The WireGuard tunnels connected automatically all of them, only all Newt I have stuck like this and needed manual restart each one of them.

In all logs I have can see only two lines (x 10):

ERROR: 2026/02/15 22:23:26 Failed to resolve endpoint: DNS lookup failed: lookup sub.domain.xyz on 127.0.0.11:53: read udp 127.0.0.1:37338->127.0.0.11:53: i/o timeout
INFO: 2026/02/15 22:23:26 Connecting to endpoint: sub.domain.xyz

And nothing more, Newt on 100% resources.

Or:

INFO: 2026/02/17 20:44:27 Connecting to endpoint: sub.domain.xyz
ERROR: 2026/02/17 20:44:27 Failed to resolve endpoint: DNS lookup failed: lookup sub.domain.xyz on 127.0.0.11:53: server misbehaving

And nothing more, Newt on 100% resources.

Image

One machine does have 2 networks with Newt and second is with one.

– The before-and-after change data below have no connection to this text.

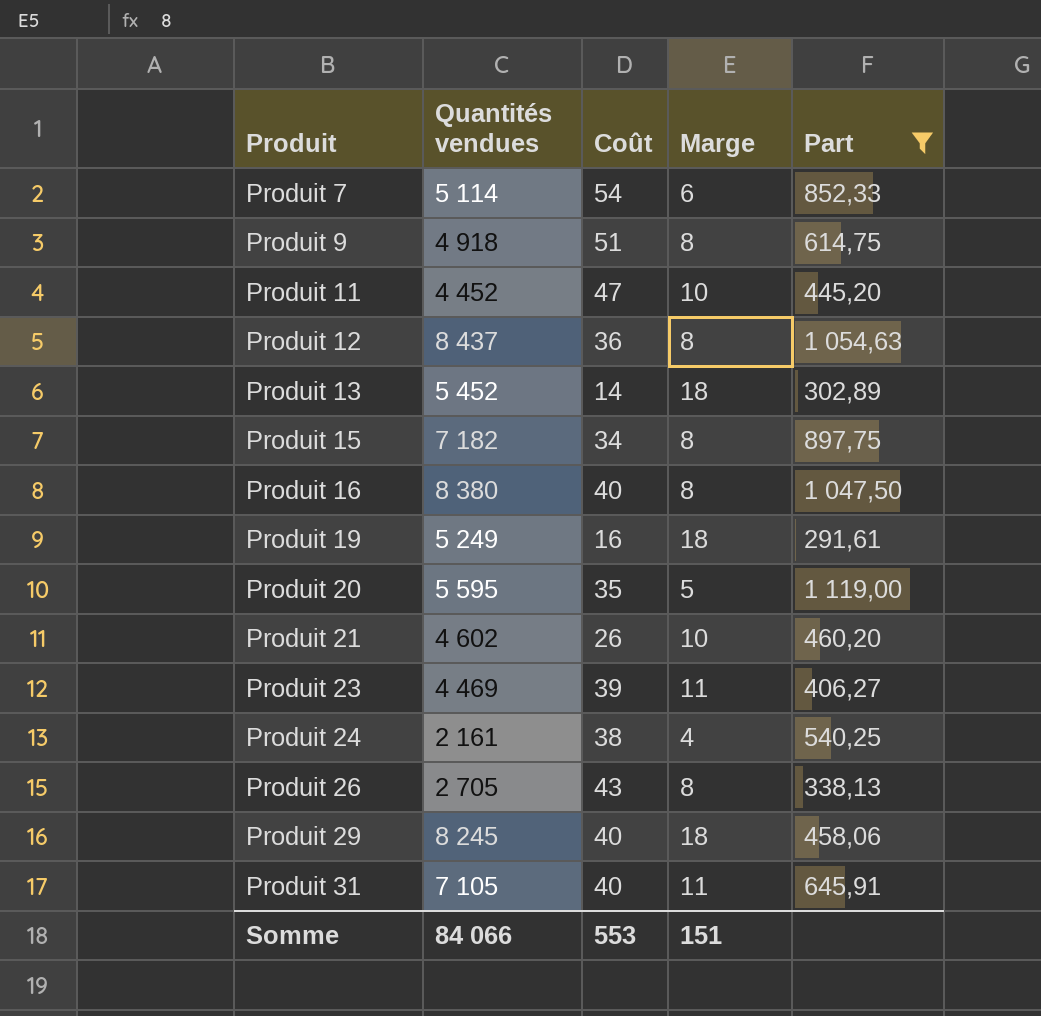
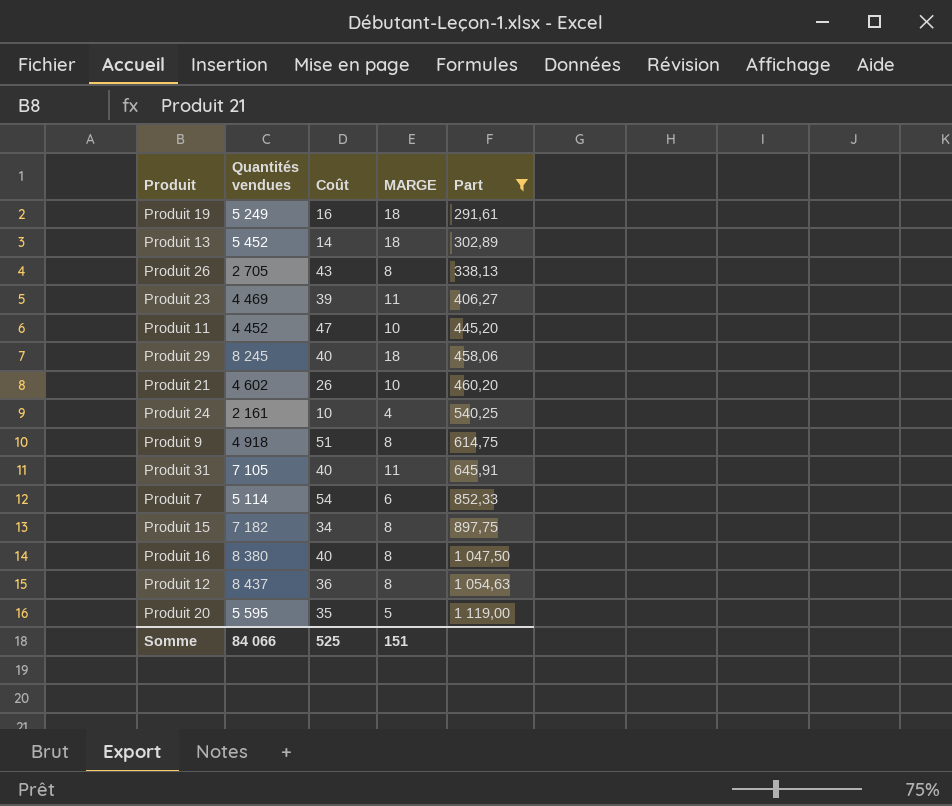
row order: Produit ascending -> Part ascending
column name: Marge -> MARGE
Produit 24 | Coût: 38 -> 10
Somme | Coût: 553 -> 525

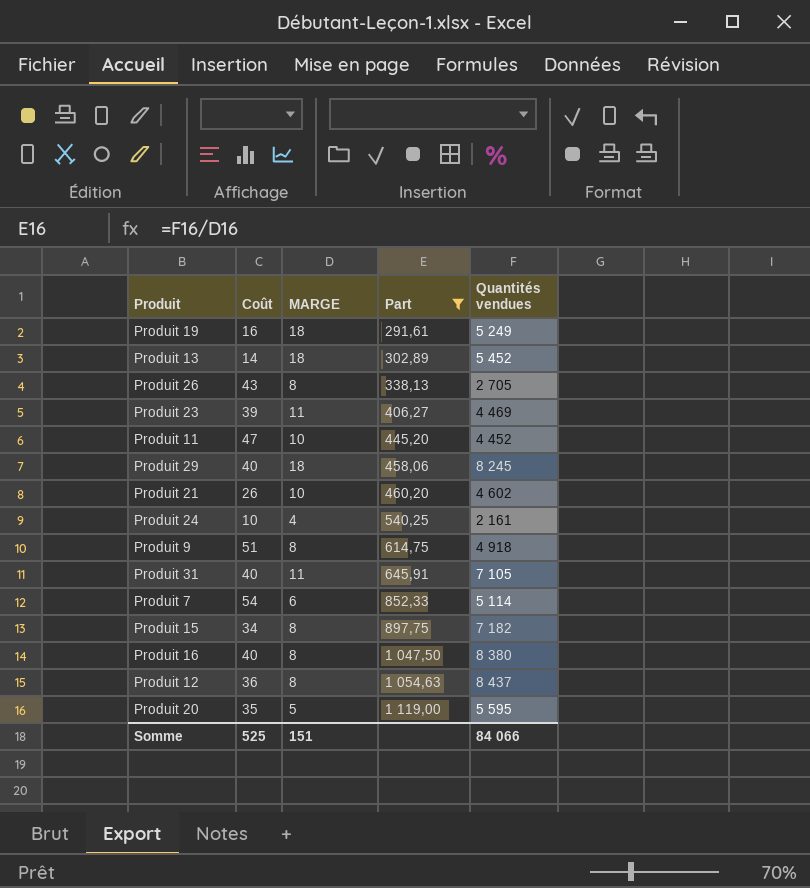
column Quantités vendues | position: 2 -> 5

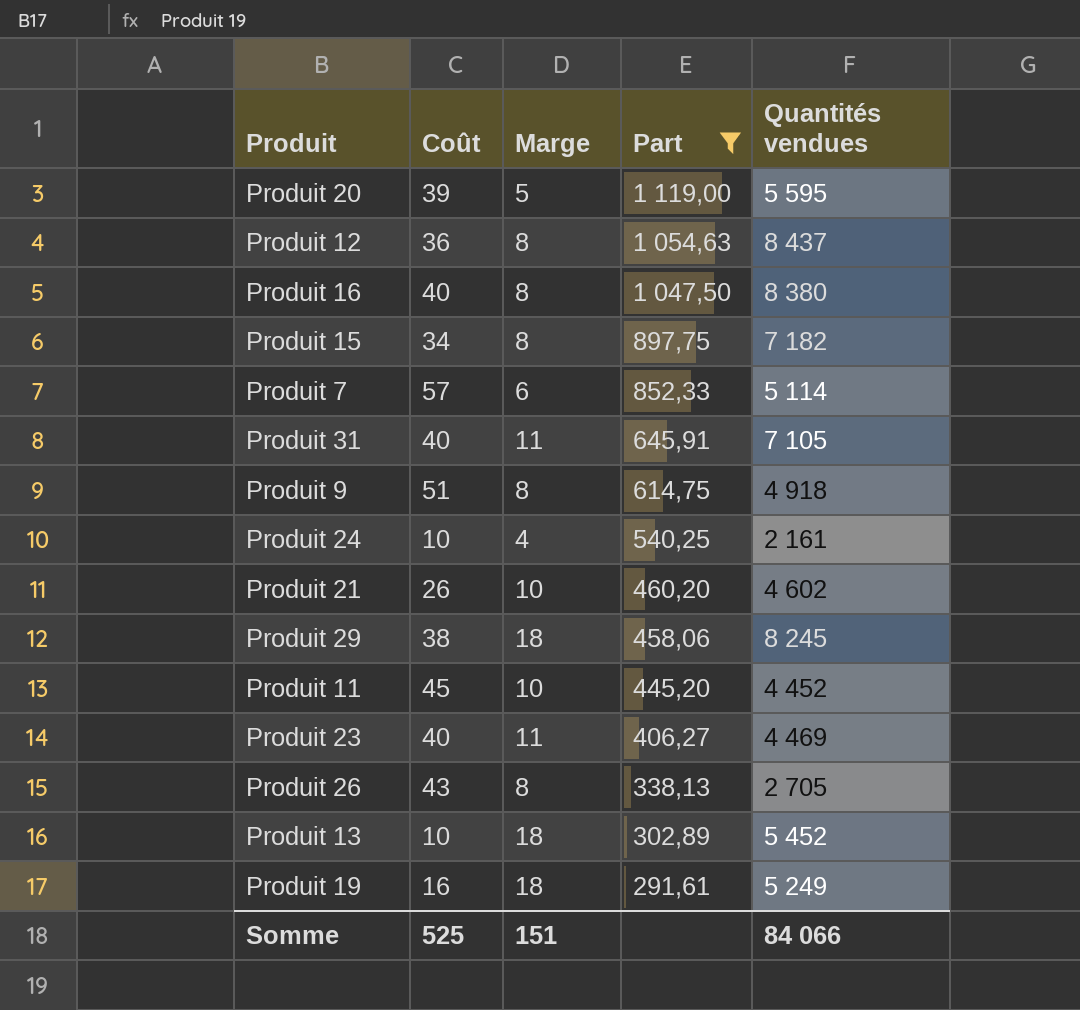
row order: Part ascending -> Part descending
column name: MARGE -> Marge
Produit 20 | Coût: 35 -> 39
Produit 7 | Coût: 54 -> 57
Produit 29 | Coût: 40 -> 38
Produit 11 | Coût: 47 -> 45
Produit 23 | Coût: 39 -> 40
Produit 13 | Coût: 14 -> 10

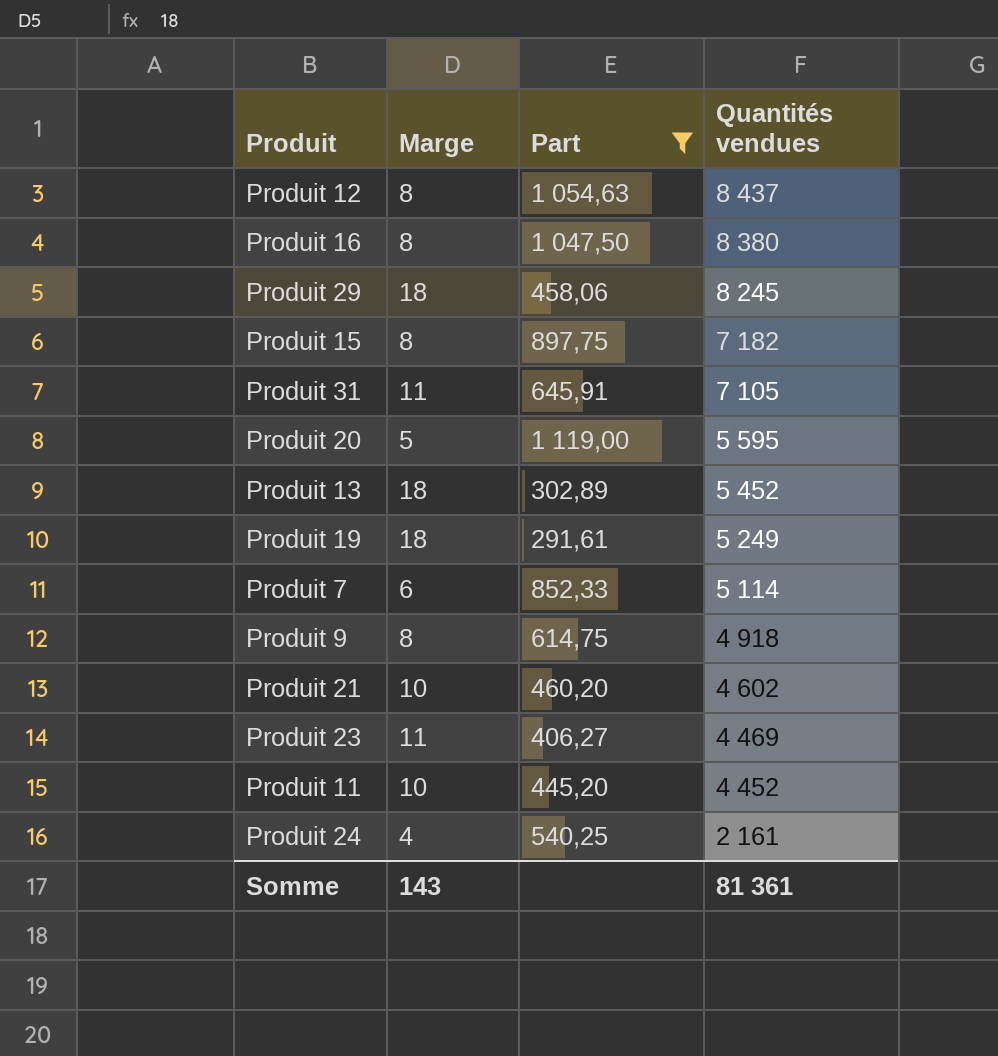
row order: Part descending -> Quantités vendues descending
column Coût | position: 2 -> none
row Produit 26: 43 | 8 | 338,13 | 2 705 -> none
Somme | Marge: 151 -> 143
Somme | Quantités vendues: 84 066 -> 81 361

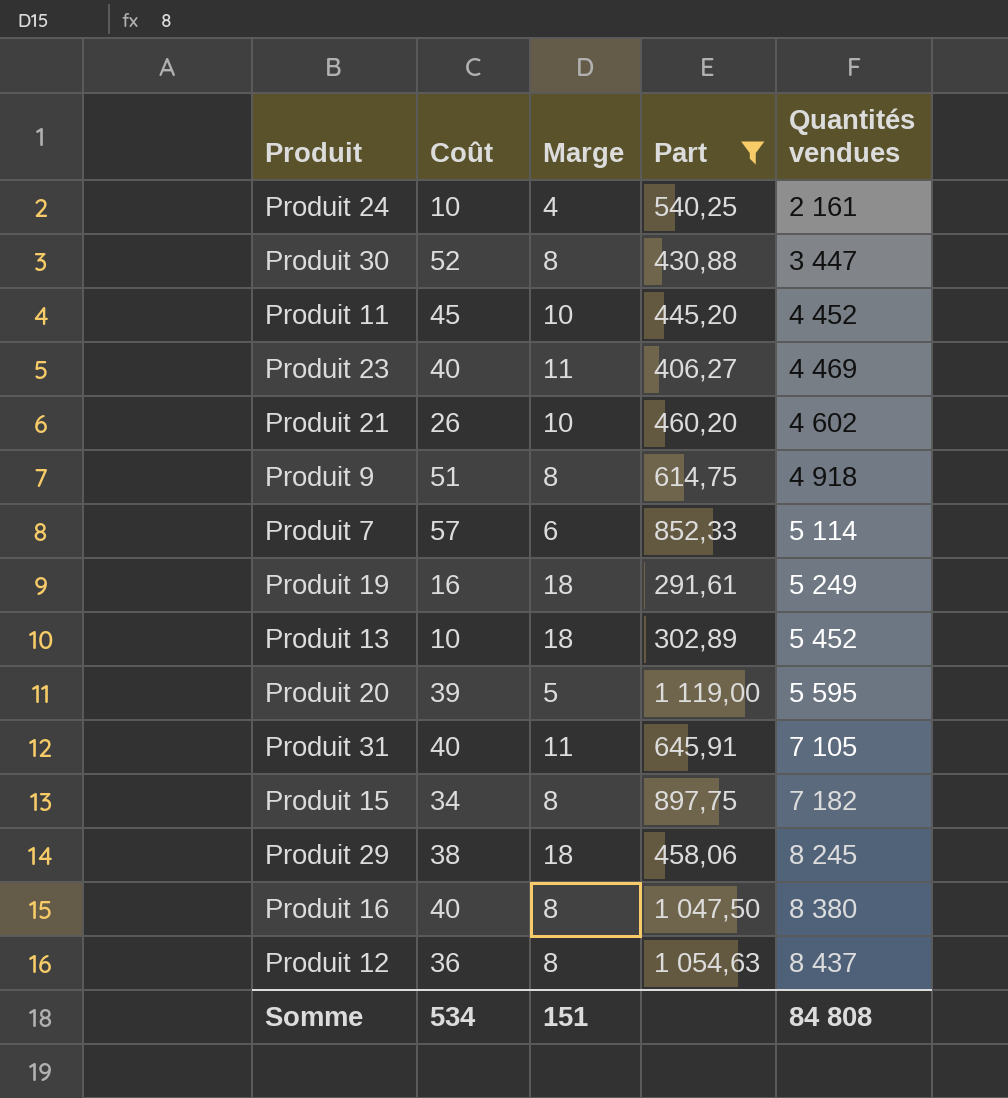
row order: Quantités vendues descending -> Quantités vendues ascending
column Coût | position: none -> 2
row Produit 30: none -> 52 | 8 | 430,88 | 3 447
Somme | Marge: 143 -> 151
Somme | Quantités vendues: 81 361 -> 84 808

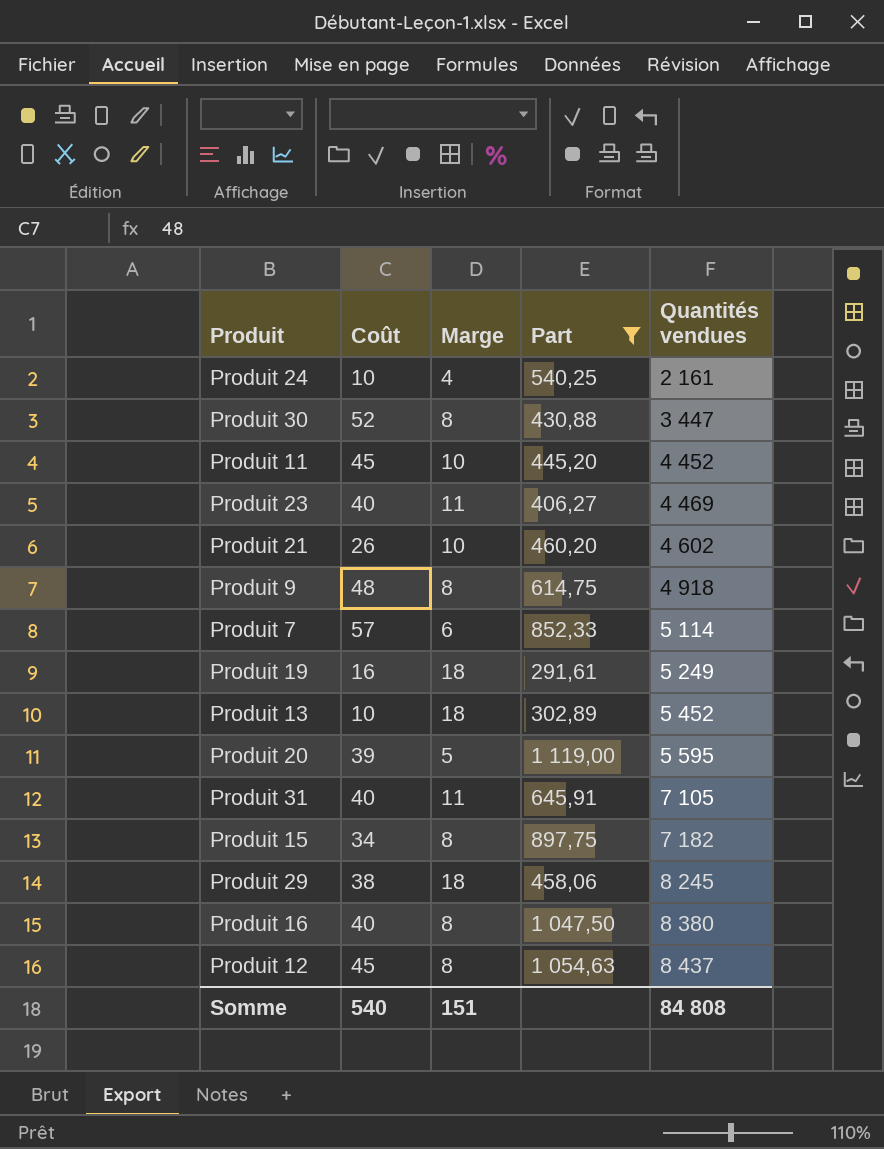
Produit 9 | Coût: 51 -> 48
Produit 12 | Coût: 36 -> 45
Somme | Coût: 534 -> 540

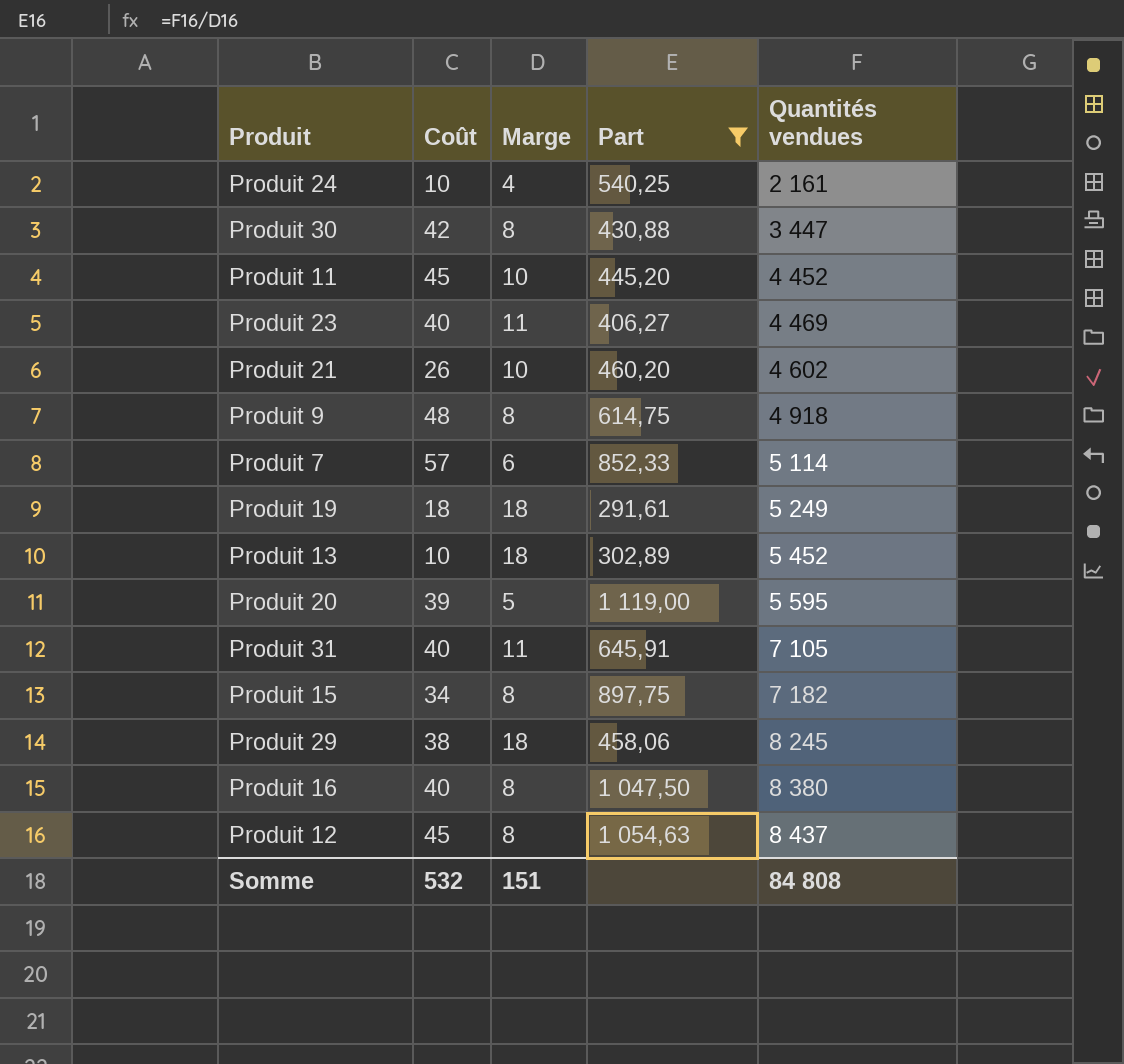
Produit 30 | Coût: 52 -> 42
Produit 19 | Coût: 16 -> 18
Somme | Coût: 540 -> 532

Seems to me the Newt stop logging or there is some counter for attempts to be made - and it stop doing them after a while?

Environment

  • OS Type & Version: (e.g., Ubuntu 22.04) - 2x Synology DSM / uname -a 4.4.302+ x86_64 GNU/Linux
  • Newt Version: 1.9.0 in Docker

To Reproduce

I don't know precisely how I did that. Just as switching between working and not working DNS state within my network it does happen 2x on both machines.

Expected Behavior

Will reconnect automatically, not stall and cosumming all CPU resources.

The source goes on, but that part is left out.